Keep the pictures out while you transcribe the listing below exactly.
++++++++++
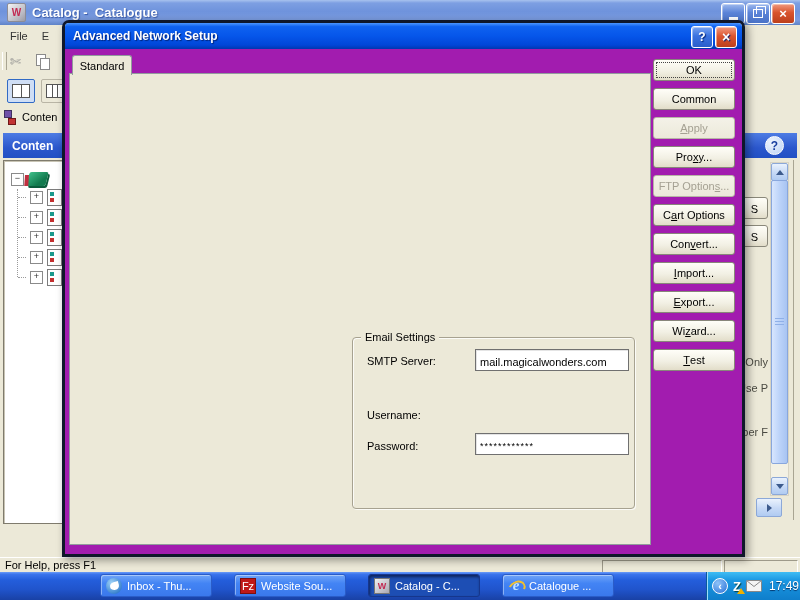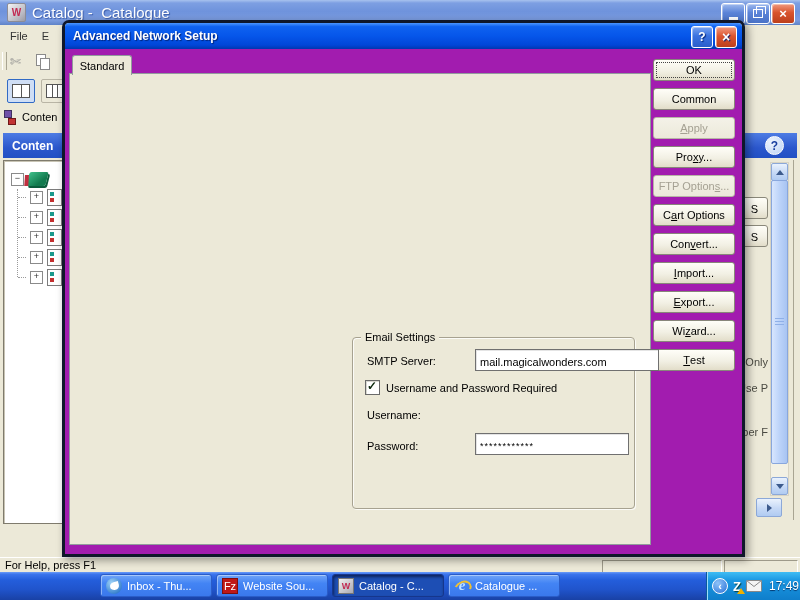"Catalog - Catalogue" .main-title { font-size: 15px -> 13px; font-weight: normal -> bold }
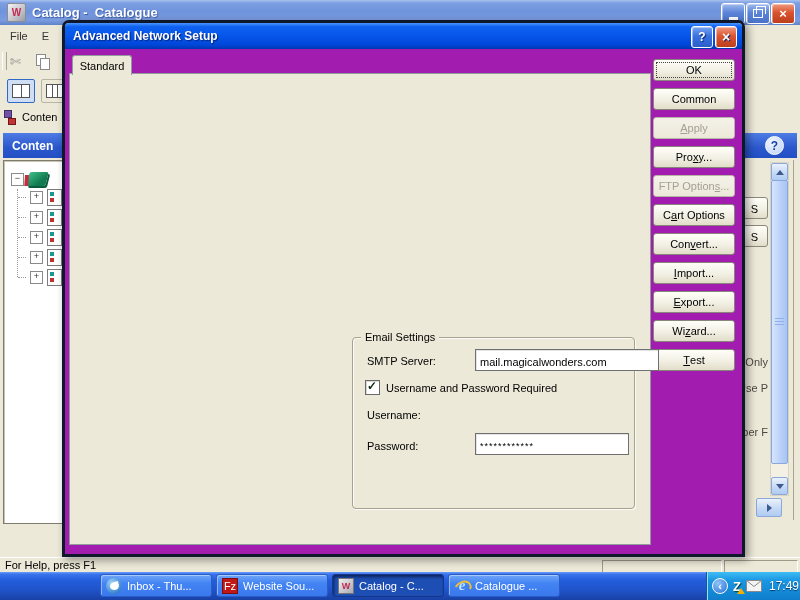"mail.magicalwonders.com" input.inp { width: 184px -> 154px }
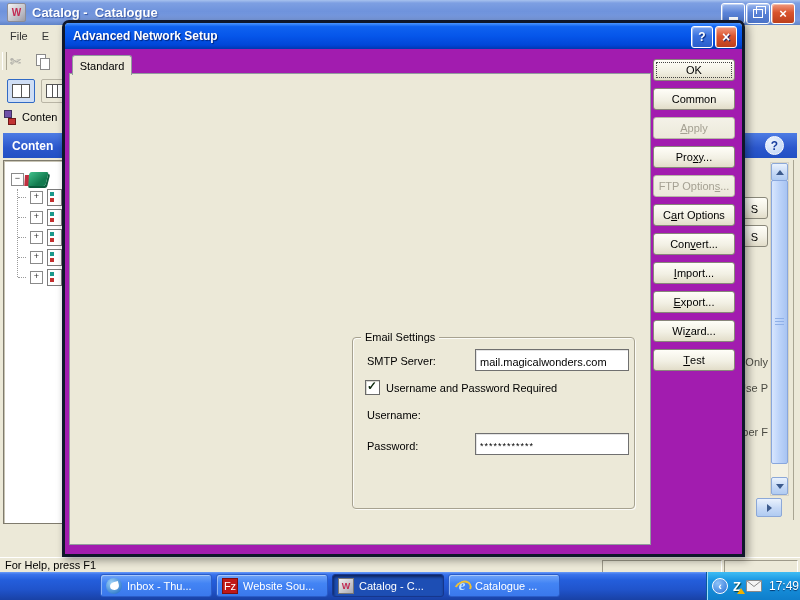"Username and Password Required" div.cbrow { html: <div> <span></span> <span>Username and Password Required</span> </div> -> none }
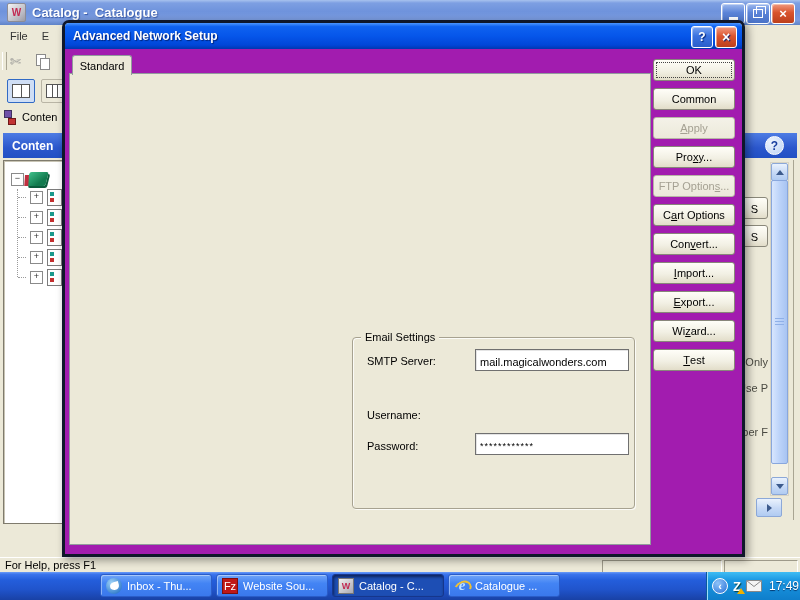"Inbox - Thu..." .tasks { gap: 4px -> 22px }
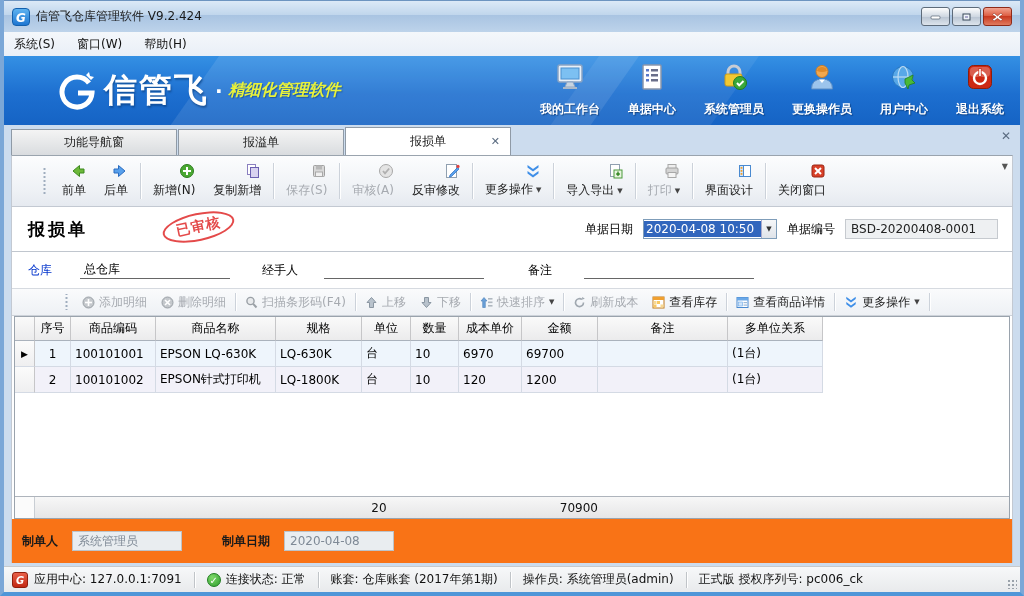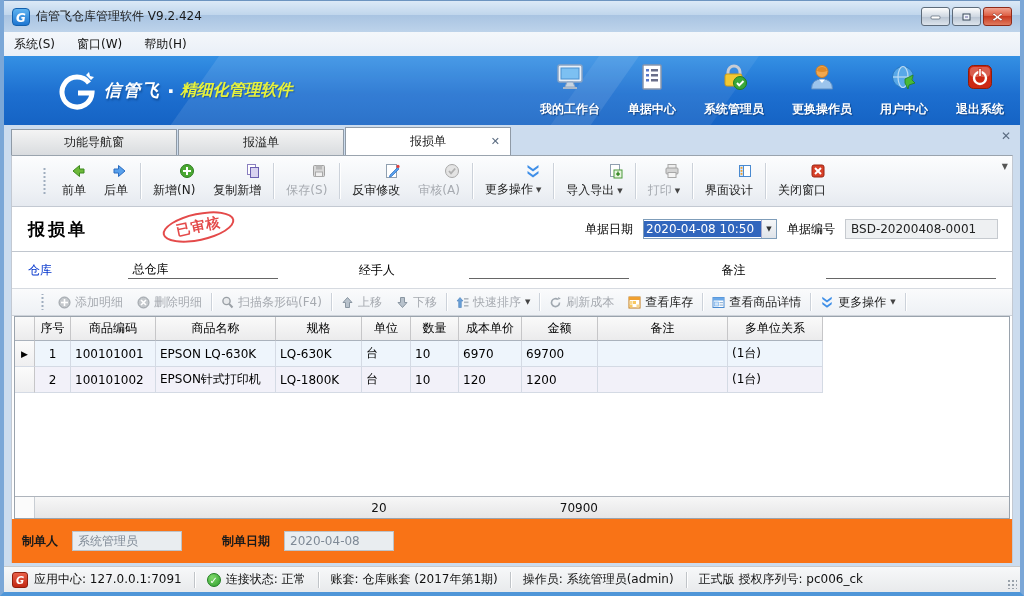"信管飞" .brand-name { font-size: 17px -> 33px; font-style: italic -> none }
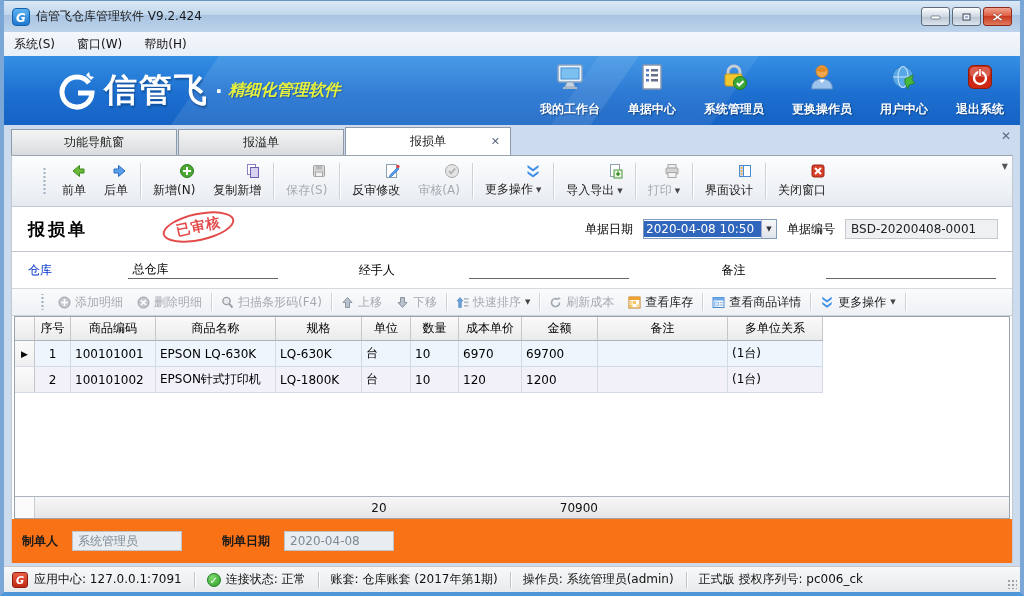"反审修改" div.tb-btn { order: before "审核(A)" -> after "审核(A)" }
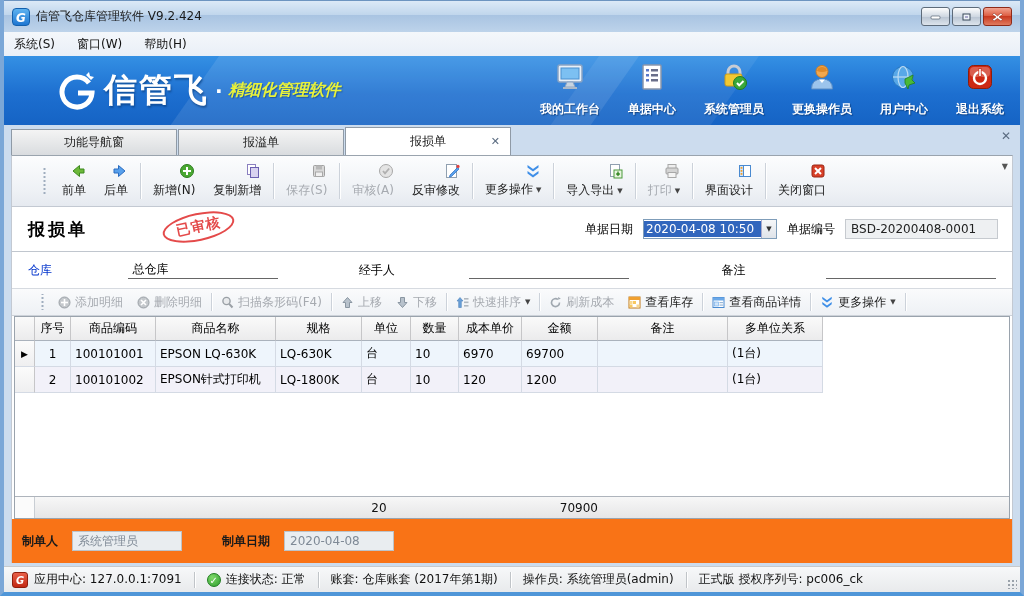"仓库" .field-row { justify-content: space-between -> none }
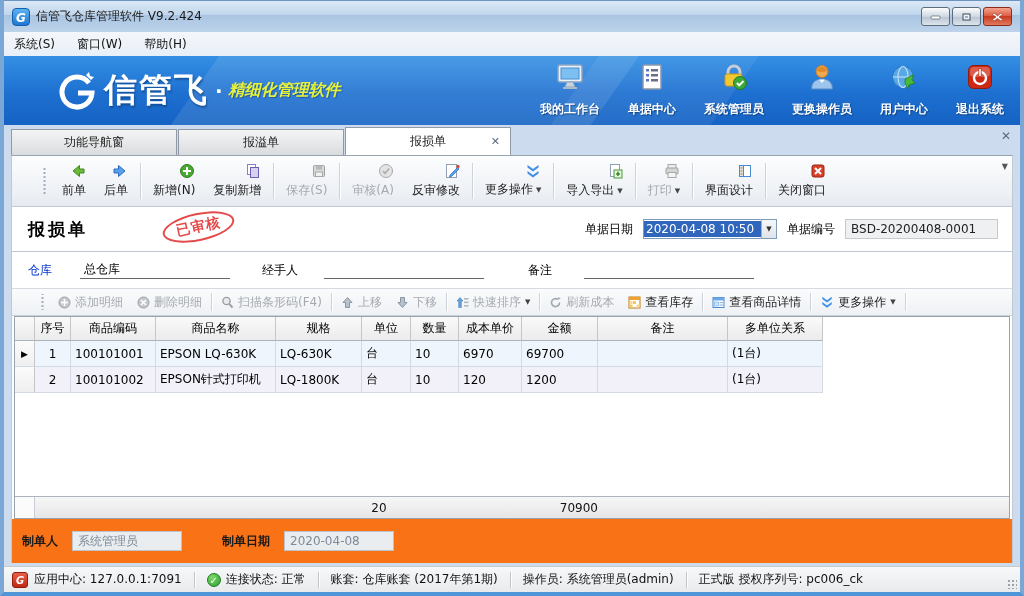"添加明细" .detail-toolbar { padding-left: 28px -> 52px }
++++++++++
§ WRITTEN RESPONSE:
"Catalog - Catalogue" .main-title { font-size: 15px -> 13px; font-weight: normal -> bold }
"mail.magicalwonders.com" input.inp { width: 184px -> 154px }
"Username and Password Required" div.cbrow { html: <div> <span></span> <span>Username and Password Required</span> </div> -> none }
"Inbox - Thu..." .tasks { gap: 4px -> 22px }
"信管飞" .brand-name { font-size: 17px -> 33px; font-style: italic -> none }
"反审修改" div.tb-btn { order: before "审核(A)" -> after "审核(A)" }
"仓库" .field-row { justify-content: space-between -> none }
"添加明细" .detail-toolbar { padding-left: 28px -> 52px }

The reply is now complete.